● **What you should do**
Copy out each line of the data holding "difference".

● **Edit tracking data**
----

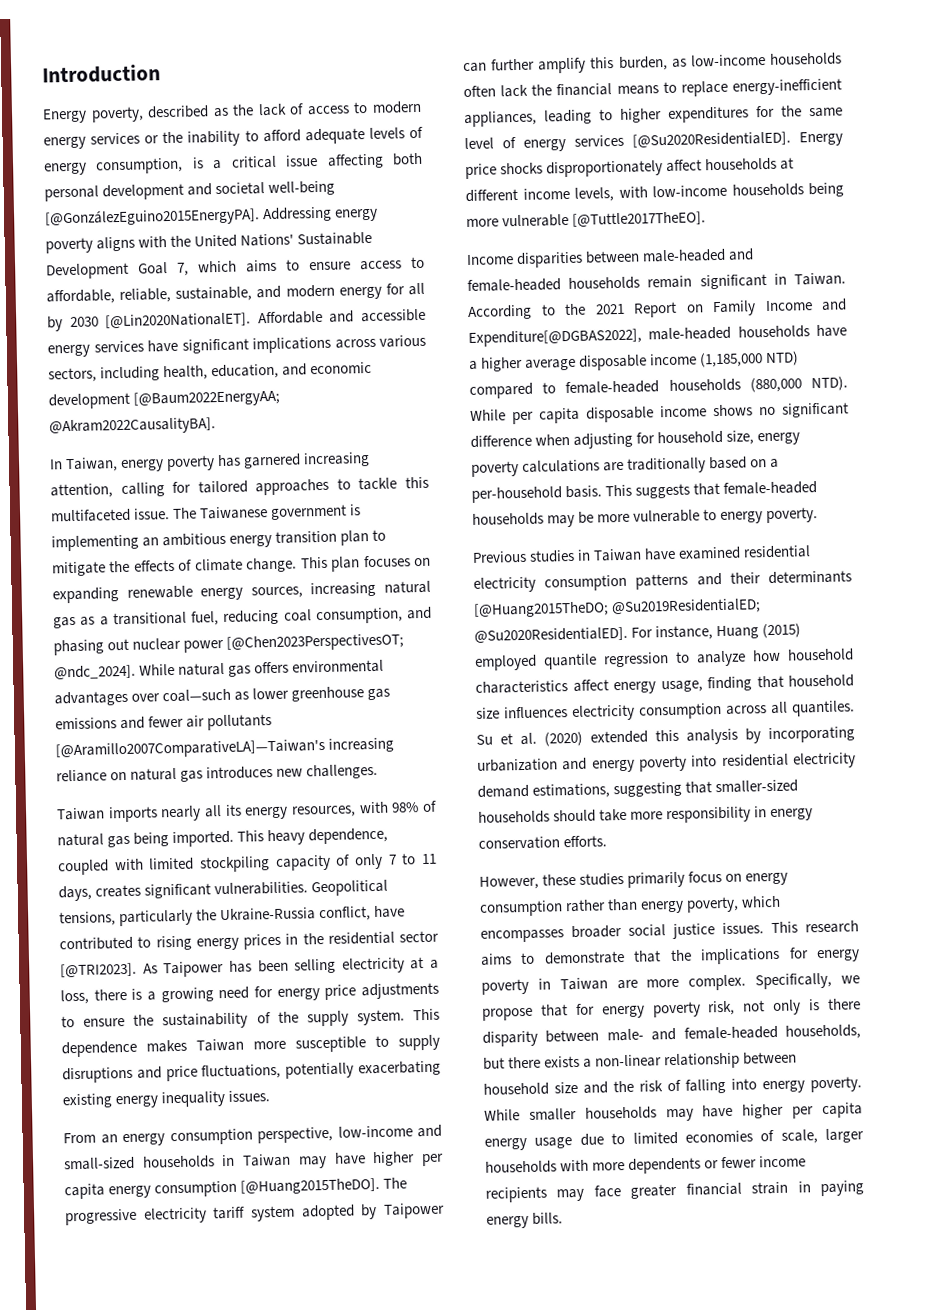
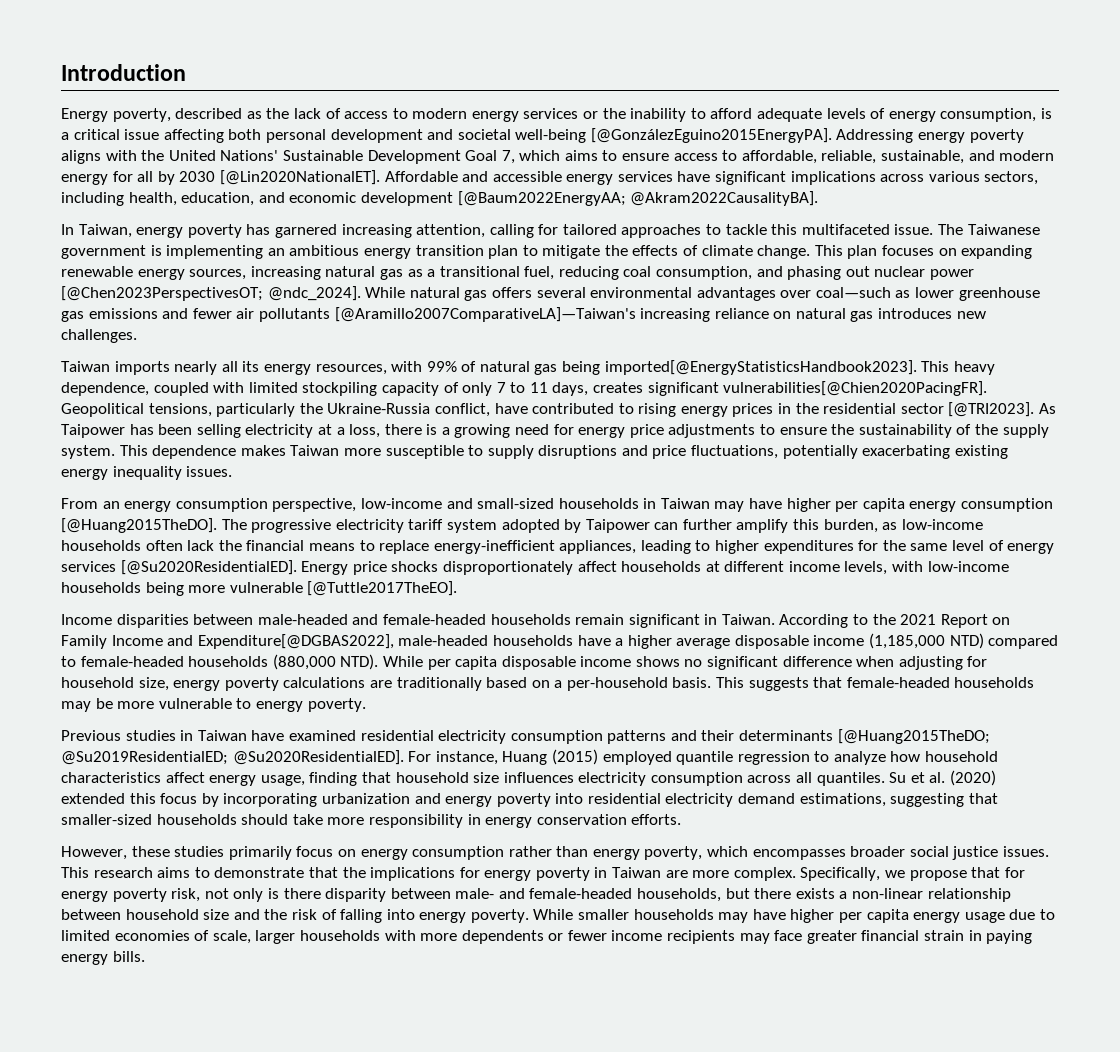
- While natural gas offers environmental advantages over coal—such as lower greenhouse gas emissions and fewer air pollutants [@Aramillo2007ComparativeLA]—Taiwan's increasing reliance on natural gas introduces new challenges.
+ While natural gas offers several environmental advantages over coal—such as lower greenhouse gas emissions and fewer air pollutants [@Aramillo2007ComparativeLA]—Taiwan's increasing reliance on natural gas introduces new challenges.
- Taiwan imports nearly all its energy resources, with 98% of natural gas being imported.
+ Taiwan imports nearly all its energy resources, with 99% of natural gas being imported[@EnergyStatisticsHandbook2023].
- This heavy dependence, coupled with limited stockpiling capacity of only 7 to 11 days, creates significant vulnerabilities.
+ This heavy dependence, coupled with limited stockpiling capacity of only 7 to 11 days, creates significant vulnerabilities[@Chien2020PacingFR].
- Su et al. (2020) extended this analysis by incorporating urbanization and energy poverty into residential electricity demand estimations, suggesting that smaller-sized households should take more responsibility in energy conservation efforts.
+ Su et al. (2020) extended this focus by incorporating urbanization and energy poverty into residential electricity demand estimations, suggesting that smaller-sized households should take more responsibility in energy conservation efforts.

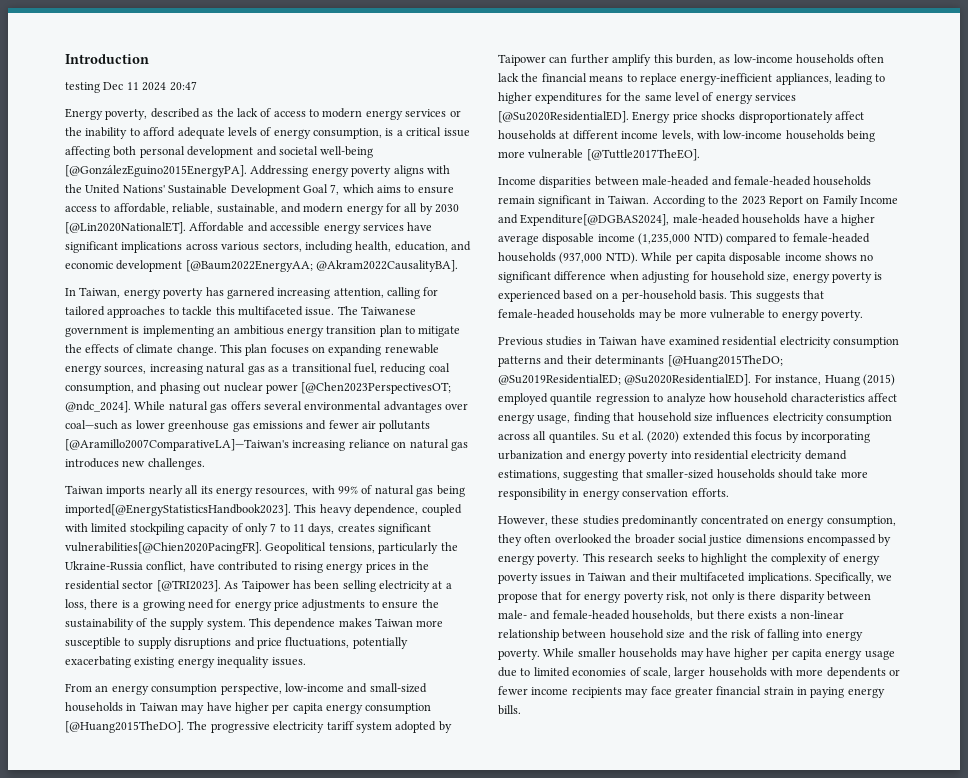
+ testing Dec 11 2024 20:47
- According to the 2021 Report on Family Income and Expenditure[@DGBAS2022], male-headed households have a higher average disposable income (1,185,000 NTD) compared to female-headed households (880,000 NTD).
+ According to the 2023 Report on Family Income and Expenditure[@DGBAS2024], male-headed households have a higher average disposable income (1,235,000 NTD) compared to female-headed households (937,000 NTD).
- While per capita disposable income shows no significant difference when adjusting for household size, energy poverty calculations are traditionally based on a per-household basis.
+ While per capita disposable income shows no significant difference when adjusting for household size, energy poverty is experienced based on a per-household basis.
- However, these studies primarily focus on energy consumption rather than energy poverty, which encompasses broader social justice issues. This research aims to demonstrate that the implications for energy poverty in Taiwan are more complex.
+ However, these studies predominantly concentrated on energy consumption, they often overlooked the broader social justice dimensions encompassed by energy poverty. This research seeks to highlight the complexity of energy poverty issues in Taiwan and their multifaceted implications.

----

● **Written answer**
- While per capita disposable income shows no significant difference when adjusting for household size, energy poverty calculations are traditionally based on a per-household basis.
+ While per capita disposable income shows no significant difference when adjusting for household size, energy poverty is experienced based on a per-household basis.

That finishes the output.